Navy coach Ken Niumatalolo arrived in Utah Sunday evening and is expected to meet with BYU officials on Monday about the program’s vacant head coaching position, per the Deseret News.
Niumatalolo and his wife, Barbara, declined to answer questions from reporters at Salt Lake International Airport on Sunday. But on Saturday, Niumatalolo told ESPN he’s considering the BYU job, which became open when longtime coach Bronco Mendenhall was hired at Virginia earlier this month.
“When this one opened up, it’s different,” Niumatalolo said before the Mids held off Army on Saturday. “It is just different for me. My faith is everything to me. This is the only reason that I feel like I need to listen to what they have to offer.”
Niumatalolo is a member of The Church of Jesus Christ of Latter-day Saints, and his son plays for BYU. He’s expected to tour BYU’s facilities and meet with athletic director Tom Holmoe and other officials on Monday.
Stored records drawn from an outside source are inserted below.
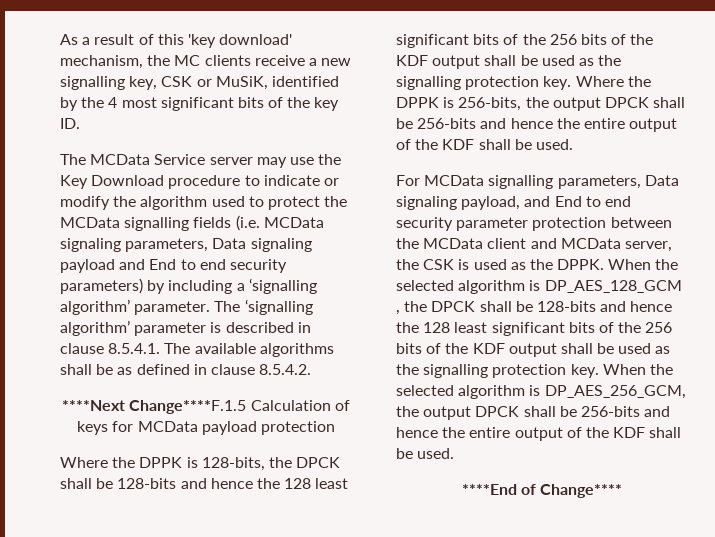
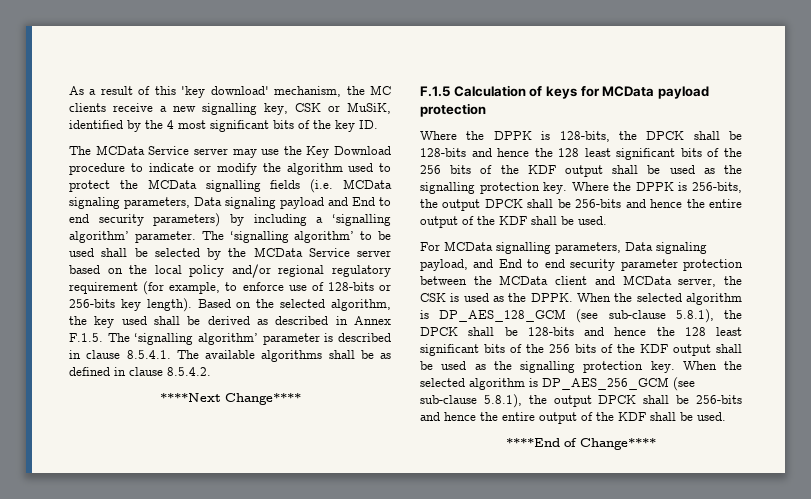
- The ‘signalling algorithm’ parameter is described in clause 8.5.4.1. The available algorithms shall be as defined in clause 8.5.4.2.
+ The ‘signalling algorithm’ to be used shall be selected by the MCData Service server based on the local policy and/or regional regulatory requirement (for example, to enforce use of 128-bits or 256-bits key length). Based on the selected algorithm, the key used shall be derived as described in Annex F.1.5. The ‘signalling algorithm’ parameter is described in clause 8.5.4.1. The available algorithms shall be as defined in clause 8.5.4.2.
- ****Next Change****F.1.5 Calculation of keys for MCData payload protection
+ ****Next Change****
+ F.1.5 Calculation of keys for MCData payload protection
- When the selected algorithm is DP_AES_128_GCM , the DPCK shall be 128-bits and hence the 128 least significant bits of the 256 bits of the KDF output shall be used as the signalling protection key.
+ When the selected algorithm is DP_AES_128_GCM (see sub-clause 5.8.1), the DPCK shall be 128-bits and hence the 128 least significant bits of the 256 bits of the KDF output shall be used as the signalling protection key.
- When the selected algorithm is DP_AES_256_GCM, the output DPCK shall be 256-bits and hence the entire output of the KDF shall be used.
+ When the selected algorithm is DP_AES_256_GCM (see sub-clause 5.8.1), the output DPCK shall be 256-bits and hence the entire output of the KDF shall be used.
It’d be an absolute home run hire for BYU to bring in Niumatalolo, who took over for Paul Johnson in Annapolis in 2007. The Mids will play in their seventh bowl game in eight years under the 50-year-old Hawaiian, and with a win over Pitt in the Military Bowl will finish in the AP top 25 for the first time since 2004, and only the second time since 1964.
BYU, though, doesn’t have as much going for it as Navy. The Cougars are independent, meaning they don’t have easy access to a New Year’s Six bowl. Navy came close to an at-large bid in its first year in the American Athletic Conference.
If Niumatalolo takes over at BYU in 2016, he’ll have to navigate a ruthlessly difficult schedule. The Cougars play eight games before their bye week: vs. Arizona (at University of Phoenix Stadium in Glendale, Ariz.), at Utah, vs. UCLA, vs. West Virginia (at FedEx Field in Landover, Md.), vs. Toledo, at Michigan State, vs. Mississippi State and at Boise State. After the bye, the schedule lightens up with a trip to Cincinnati and home games against Southern Utah, UMass and Utah State.
BYU’s 2017 schedule features a neutral-site game against LSU in Houston, home games against Utah, Wisconsin and Boise State and a trip to Mississippi State.
But if Niumatalolo were to bring his triple option offense to Provo and establish the same kind of program he has at Navy, BYU should be able to navigate those difficult slates into at least bowl eligibility. Niumatalolo is a fantastic coach — as someone who covers Notre Dame and sees Navy every year, I’m routinely impressed by the strength of that program — and likely would do well at BYU.